Mediziner haben eine körperliche Ursache für den sogenannten Gehirnnebel bei Long-Covid-Patienten gefunden. Demnach verursacht die Virusinfektion eine Störung des Blutversorgungssystems im Gehirn. Die Blutgefäße werden durchlässiger und können das Gehirn schlechter von Krankheitserregern, Giften und anderen Substanzen im Blut abschirmen, berichtet die Forschergruppe um Matthew Campbell vom Trinity College Dublin und Colin Doherty vom St James’s Hospital in Dublin (Irland) im Fachmagazin "Nature Neuroscience".

"Zum ersten Mal konnten wir zeigen, dass undichte Blutgefäße im menschlichen Gehirn zusammen mit einem hyperaktiven Immunsystem die Hauptursache für Gehirnnebel im Zusammenhang mit Long Covid sein können", erklärte Campbell. Er und seine Kollegen hatten bereits in der Anfangsphase der Corona-Pandemie im März und April 2020 begonnen, diese auch als Brain Fog bekannte Form der Bewusstseinstrübung zu untersuchen, durch die Analyse von Blutproben von 76 Covid-Patienten des St James’s Hospital. Sie fanden erhöhte Werte des Proteins S100-Beta, das unter anderem ein Marker für eine gestörte Blut-Hirn-Schranke ist.
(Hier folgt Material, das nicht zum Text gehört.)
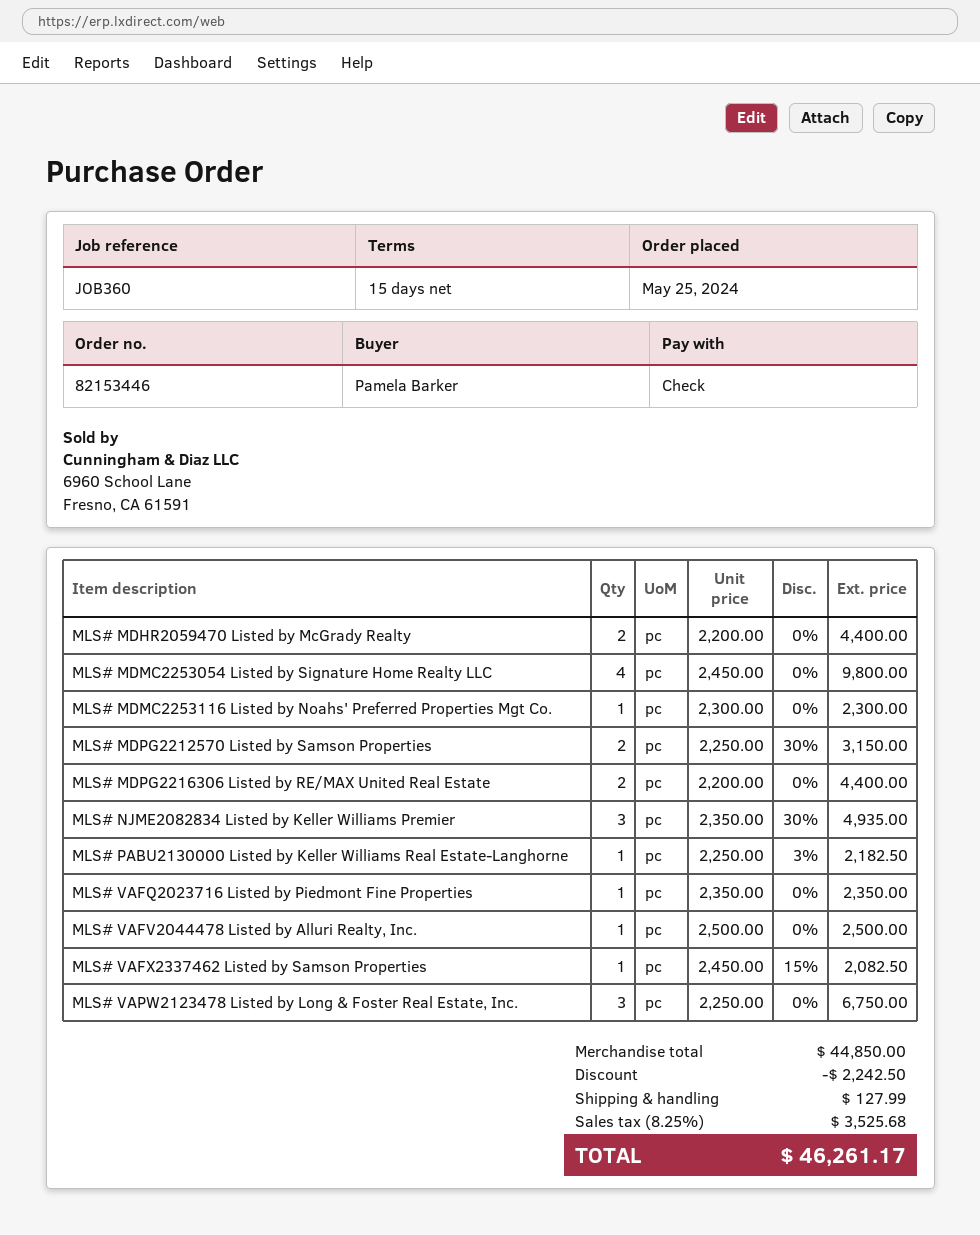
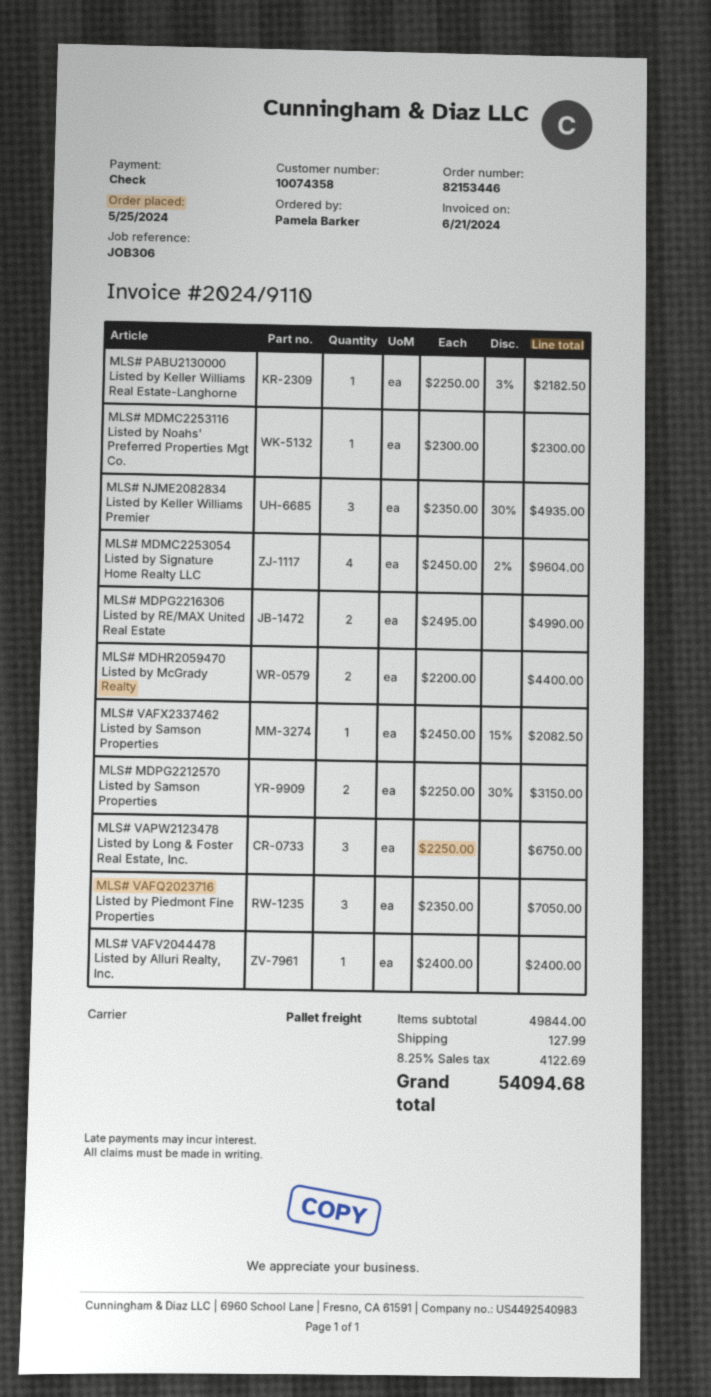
reference: JOB360 -> JOB306
MLS# MDMC2253054 Listed by Signature Home Realty LLC: 4 x 2450.00 = 9800.00 -> 4 x 2450.00 - 2% = 9604.00
MLS# MDPG2216306 Listed by RE/MAX United Real Estate: 2 x 2200.00 = 4400.00 -> 2 x 2495.00 = 4990.00
MLS# VAFQ2023716 Listed by Piedmont Fine Properties: 1 x 2350.00 = 2350.00 -> 3 x 2350.00 = 7050.00
MLS# VAFV2044478 Listed by Alluri Realty, Inc.: 1 x 2500.00 = 2500.00 -> 1 x 2400.00 = 2400.00
subtotal: 44850.00 -> 49844.00
discount: 2242.50 -> none
tax: 8.25% = 3525.68 -> 8.25% = 4122.69
total: 46261.17 -> 54094.68

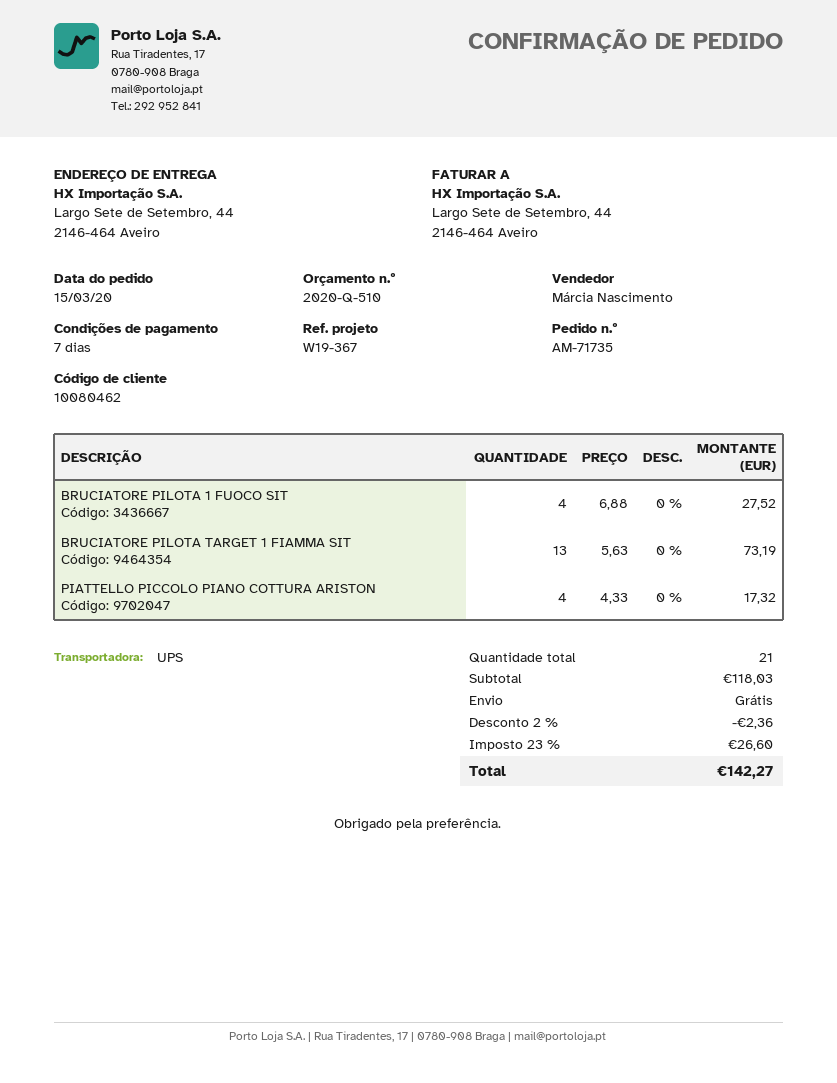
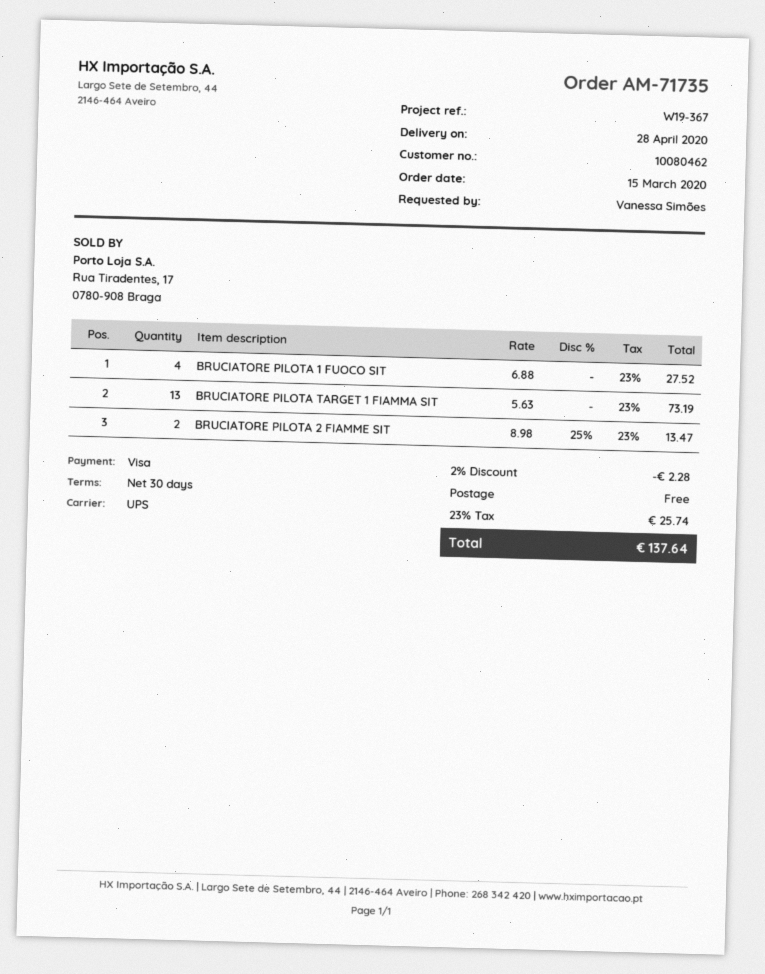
payment terms: 7 days -> 30 days
PIATTELLO PICCOLO PIANO COTTURA ARISTON: 4 x 4.33 = 17.32 -> none
BRUCIATORE PILOTA 2 FIAMME SIT: none -> 2 x 8.98 - 25% = 13.47
discount: 2% = 2.36 -> 2% = 2.28
tax: 23% = 26.60 -> 23% = 25.74
total: 142.27 -> 137.64

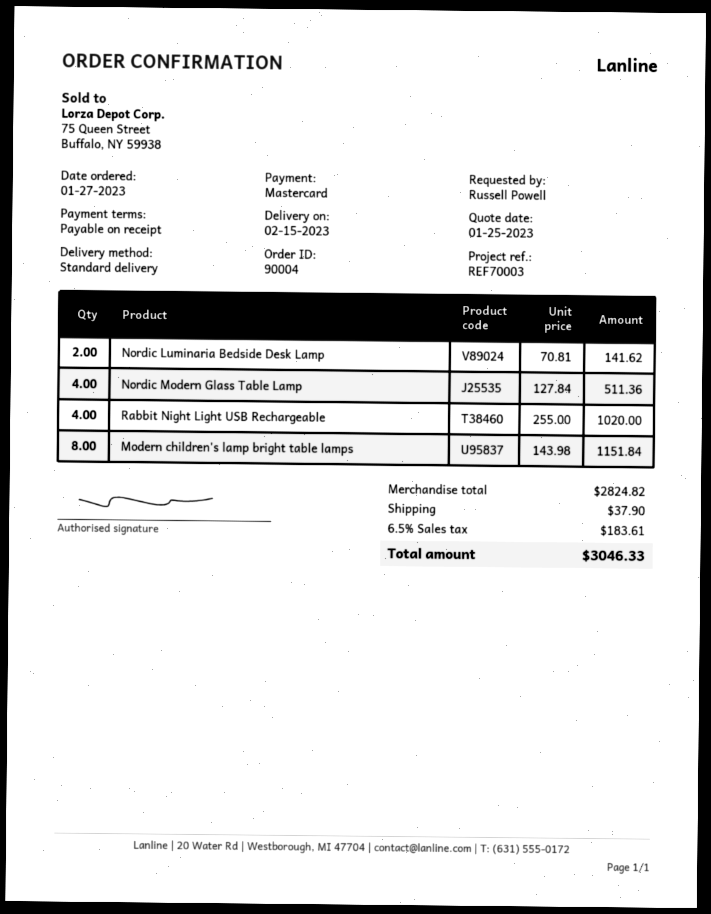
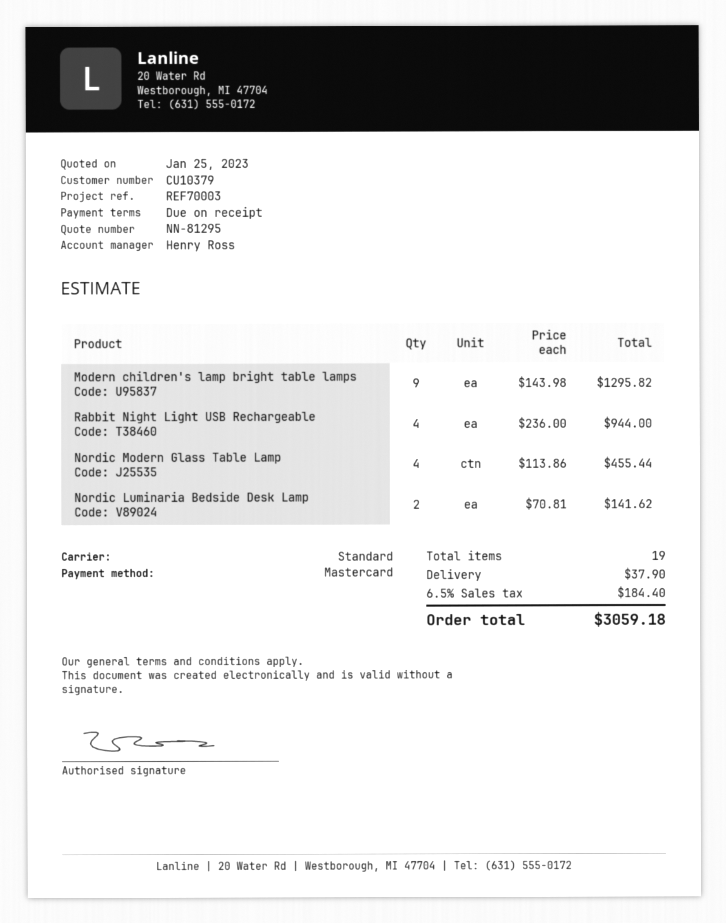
Nordic Modern Glass Table Lamp: 4 x 127.84 = 511.36 -> 4 x 113.86 = 455.44
Rabbit Night Light USB Rechargeable: 4 x 255.00 = 1020.00 -> 4 x 236.00 = 944.00
Modern children's lamp bright table lamps: 8 x 143.98 = 1151.84 -> 9 x 143.98 = 1295.82
tax: 6.5% = 183.61 -> 6.5% = 184.40
total: 3046.33 -> 3059.18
So funktioniert die Blut-Hirn-Schranke

Als Blut-Hirn-Schranke wird die Grenze zwischen Blutstrom und Zentralnervensystem bezeichnet. Durch spezielle Zellen, die der Gefäßwand außen anliegen, können nur bestimmte Stoffe ins Gehirn übertreten. Dadurch wird das Hirn vor schädlichen Stoffen und Krankheitserregern geschützt. Wenn die Blut-Hirn-Schranke gestört ist, gelangen Substanzen ins Gehirn, die sonst abgeschirmt werden.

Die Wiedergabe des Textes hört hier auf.